From: Logan Gunthorpe
Date: Thu Jun 02 2022 - 14:18:30 EST


Hi,

This is the updated series with the feedback received in v2[1].

This series includes fixes to fix all the kernel panics in the mdadm
tests and some, related, sparse issues, plus some cleanup.

The first two patches are cleanup from the original series that aren't
related now but I thought are worth including.

Patches 3 through 6 fix bugs with conf->log and remove the single,
unecessary, RCU access. This cleans up some sparse errors.

Patch 7 cleans up some sparse warnings with pslot usage.

Patch 8 is a cleanup which adds an enum so that patch 9 can
fix an mdadm hang. Patch 10 also fixes an mdadm hang.

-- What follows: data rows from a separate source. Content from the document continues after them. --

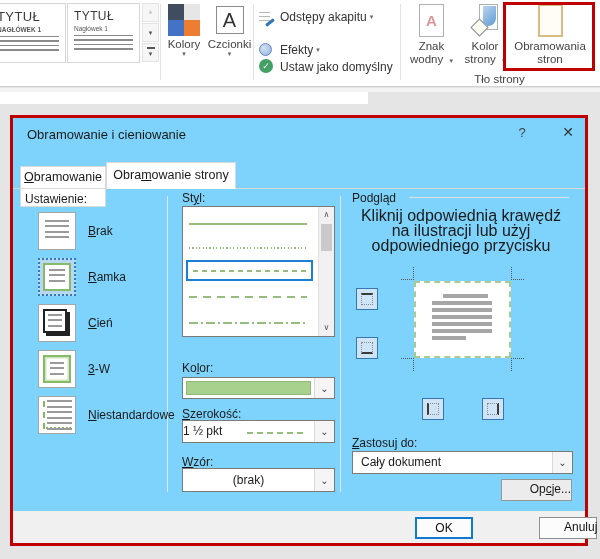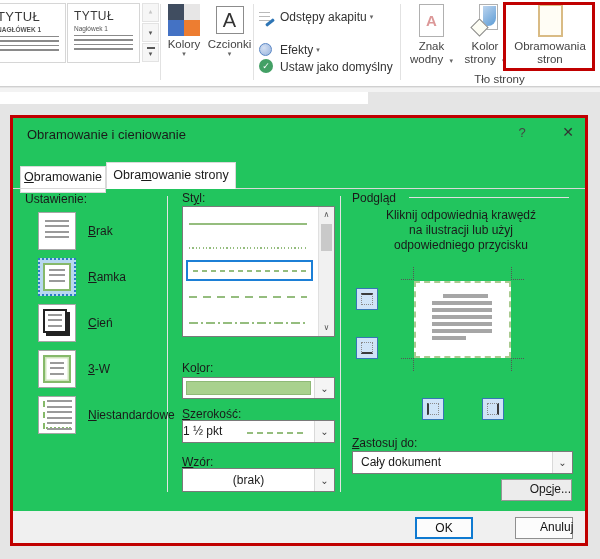--- a/index.html
+++ b/index.html
@@ -49,25 +49,25 @@
   .pcico .bk { position:absolute; left:1px; bottom:3px; width:13px; height:13px; background:#fdfdf4; border:1px solid #8a8a8a; transform:rotate(45deg); }
   .obico { width:25px; height:33px; margin:1px auto 3px; background:#fffdf5; border:2px solid #d9bb84; }
   .annot-ribbon { position:absolute; left:503px; top:2px; width:92px; height:69px; border:3px solid #c00000; }
   .tglabel { position:absolute; left:404px; top:73px; width:191px; text-align:center; font-size:11.5px; color:#444; }
 
   
   .docband { position:absolute; left:0; top:88px; width:600px; height:4px; background:#f3f3f3; }
   .docpage { position:absolute; left:0; top:92px; width:368px; height:12px; background:#fff; }
 
   
-  .dialog { position:absolute; left:10px; top:115px; width:578px; height:431px; background:#22c55e; border:3px solid #c00000; font-size:12px; }
+  .dialog { position:absolute; left:10px; top:115px; width:578px; height:431px; background:#7dd3fc; border:3px solid #c00000; font-size:12px; }
   .dlg-title { position:absolute; left:14px; top:9px; font-size:13px; color:#1a1a1a; }
   .dlg-help { position:absolute; left:498px; top:7px; width:22px; text-align:center; font-size:13px; color:#444; }
   .dlg-close { position:absolute; left:543px; top:6px; width:24px; text-align:center; font-size:14px; color:#333; }
-  .tab { position:absolute; top:48px; height:27px; border:1px solid #d9d9d9; background:#fff; text-align:center; font-size:12.5px; line-height:21px; }
+  .tab { position:absolute; top:48px; height:41px; border:1px solid #d9d9d9; background:#fff; text-align:center; font-size:12.5px; line-height:21px; }
   #tab-borders { left:7px; width:86px; }
   #tab-pageborder { left:93px; width:130px; top:44px; height:27px; line-height:25px; z-index:3; border-bottom:1px solid #fff; }
   #tab-shading { left:223px; width:86px; }
   .tabline { position:absolute; left:0; top:70px; width:572px; height:1px; background:#d9d9d9; }
   u { text-decoration:underline; }
   .vsep { position:absolute; top:78px; height:296px; width:1px; background:#e3e3e3; }
   #vsep1 { left:154px; } #vsep2 { left:327px; }
   .lbl { position:absolute; font-size:12px; color:#1a1a1a; white-space:nowrap; }
 
   
@@ -101,21 +101,21 @@
   #combo-color { top:259px; height:22px; }
   .swatch { position:absolute; left:3px; top:3px; right:23px; bottom:3px; border:1px solid #8fb977; }
   #combo-width { top:302px; height:23px; }
   #combo-width .val { position:absolute; left:0; top:3px; }
   #combo-width .wline { position:absolute; left:64px; top:11px; width:58px; height:2px; background:repeating-linear-gradient(90deg,#95bd7e 0 6px,transparent 6px 10px); }
   #combo-pattern { top:350px; height:24px; }
   #combo-pattern .val { position:absolute; left:0; right:20px; top:4px; text-align:center; }
 
   
   .pline { position:absolute; left:396px; top:79px; width:160px; height:1px; background:#e0e0e0; }
-  .instr { position:absolute; left:337px; top:90px; width:222px; text-align:center; white-space:pre-line; font-size:12px; line-height:15px; }
+  .instr { position:absolute; left:337px; top:90px; width:222px; text-align:center; white-space:pre-line; font-size:16px; line-height:15px; }
   .mark { position:absolute; width:13px; height:13px; }
   #mk-tl { left:388px; top:149px; border-right:1px dotted #555; border-bottom:1px dotted #555; }
   #mk-tr { left:498px; top:149px; border-left:1px dotted #555; border-bottom:1px dotted #555; }
   #mk-bl { left:388px; top:240px; border-right:1px dotted #555; border-top:1px dotted #555; }
   #mk-br { left:498px; top:240px; border-left:1px dotted #555; border-top:1px dotted #555; }
   .ppage { position:absolute; left:401px; top:163px; width:97px; height:77px; border:2px dashed #a9cb8f; background:#fff; }
   .ptxt { position:absolute; left:16px; top:11px; width:60px; }
   .ptxt i { display:block; height:4px; margin-bottom:3px; background:#a6a6a6; }
   .ptxt i.first { width:45px; margin-left:11px; }
   .ptxt i.full { width:60px; }
@@ -127,21 +127,21 @@
   #pb-left { left:409px; top:280px; } #pb-left .pb-ico { border-left:2px solid #3c3c3c; }
   #pb-right { left:469px; top:280px; } #pb-right .pb-ico { border-right:2px solid #3c3c3c; }
   #combo-apply { left:339px; top:333px; width:221px; height:23px; }
   #combo-apply .val { position:absolute; left:8px; top:3px; }
   .opcje { position:absolute; left:488px; top:361px; width:71px; height:22px; background:#ececec; border:1px solid #969696; text-align:right; line-height:19px; font-size:12px; }
 
   
   .footer { position:absolute; left:0; top:393px; width:572px; height:32px; background:#f0f0f0; }
   .fbtn { position:absolute; top:6px; width:58px; height:22px; background:#fcfcfc; text-align:center; font-size:12px; color:#111; }
   #btn-ok { left:402px; border:2px solid #0f7ad1; line-height:18px; }
-  #btn-anuluj { left:502px; border:1px solid #8f8f8f; line-height:19px;padding-left:24px; }
+  #btn-anuluj { left:526px; border:1px solid #8f8f8f; line-height:19px;padding-left:24px; }
 </style>
 </head>
 <body>
 
 <div class="ribbon">
   <div class="gcard" id="gcard1">
     <div class="gt">TYTUŁ</div>
     <div class="gs">NAGŁÓWEK 1</div>
     <div class="gbars"></div>
   </div>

I've also included Patch 11 in this series which fixes a recent
mistake in raid5-ppl that was reported by 0day which I don't think
has been fixed yet.

This series will be followed by another series for mdadm which fixes
the segfaults and annotates some failing tests to make mdadm tests
runnable fairly reliably, but I'll wait for a stable hash for this
series to note the kernel version tested against. Following that,
v3 of my lock contention series will be sent with more confidence
of its correctness.

This series is based on the current md/md-next branch as of yesterday
(42b805af10). A git branch is available here:

https://github.com/sbates130272/linux-p2pmem md-bug_v3

Thanks,

Logan

--

Changes since v2:
* Rework the RCU changes to remove the RCU usage instead of using
it every. This makes more sense seeing most accesses do not need
RCU due to them being on the IO path, or with mddev_lock() held
and the remaining ones are on the slow path and may use
mddev_lock(). (Per Christoph)
* Collect a couple more Reviewed-by tags from Christoph

Changes since v1:
* Add a patch to move the struct r5l_log to raid5-log.h in order
to fix a compiler error with rcu_access_pointer() in versions
prior to gcc-10
* Rework r5c_is_writeback() changes to make less churn (per Christoph)
* Change some 1s to trues in rcu_dereference_protected calls (per
Christoph)
* Fix an odd hunk mistake in the RCU protection patch (per Christoph)
* Fix an inverted conditional (noticed by Donald)
* Add a patch to add an enum for the overloaded values used by
mddev->curr_resync to make the status_resync() fixes clearer
(per Christoph)

--

[1] https://lore.kernel.org/all/20220526163604.32736-1-logang@xxxxxxxxxxxx

Logan Gunthorpe (11):
md/raid5-log: Drop extern decorators for function prototypes
md/raid5-ppl: Drop unused argument from ppl_handle_flush_request()
md/raid5: Ensure array is suspended for calls to log_exit()
md/raid5-cache: Take mddev_lock in r5c_journal_mode_show()
md/raid5-cache: Drop RCU usage of conf->log
md/raid5-cache: Clear conf->log after finishing work
md/raid5-cache: Annotate pslot with __rcu notation
md: Use enum for overloaded magic numbers used by mddev->curr_resync
md: Ensure resync is reported after it starts
md: Notify sysfs sync_completed in md_reap_sync_thread()
md/raid5-ppl: Fix argument order in bio_alloc_bioset()

drivers/md/md.c | 55 +++++++++++++++-------------
drivers/md/md.h | 15 ++++++++
drivers/md/raid5-cache.c | 34 +++++++++---------
drivers/md/raid5-log.h | 77 +++++++++++++++++++---------------------
drivers/md/raid5-ppl.c | 6 ++--
drivers/md/raid5.c | 18 ++++------
6 files changed, 109 insertions(+), 96 deletions(-)


base-commit: 42b805af102471f53e3c7867b8c2b502ea4eef7e
--
2.30.2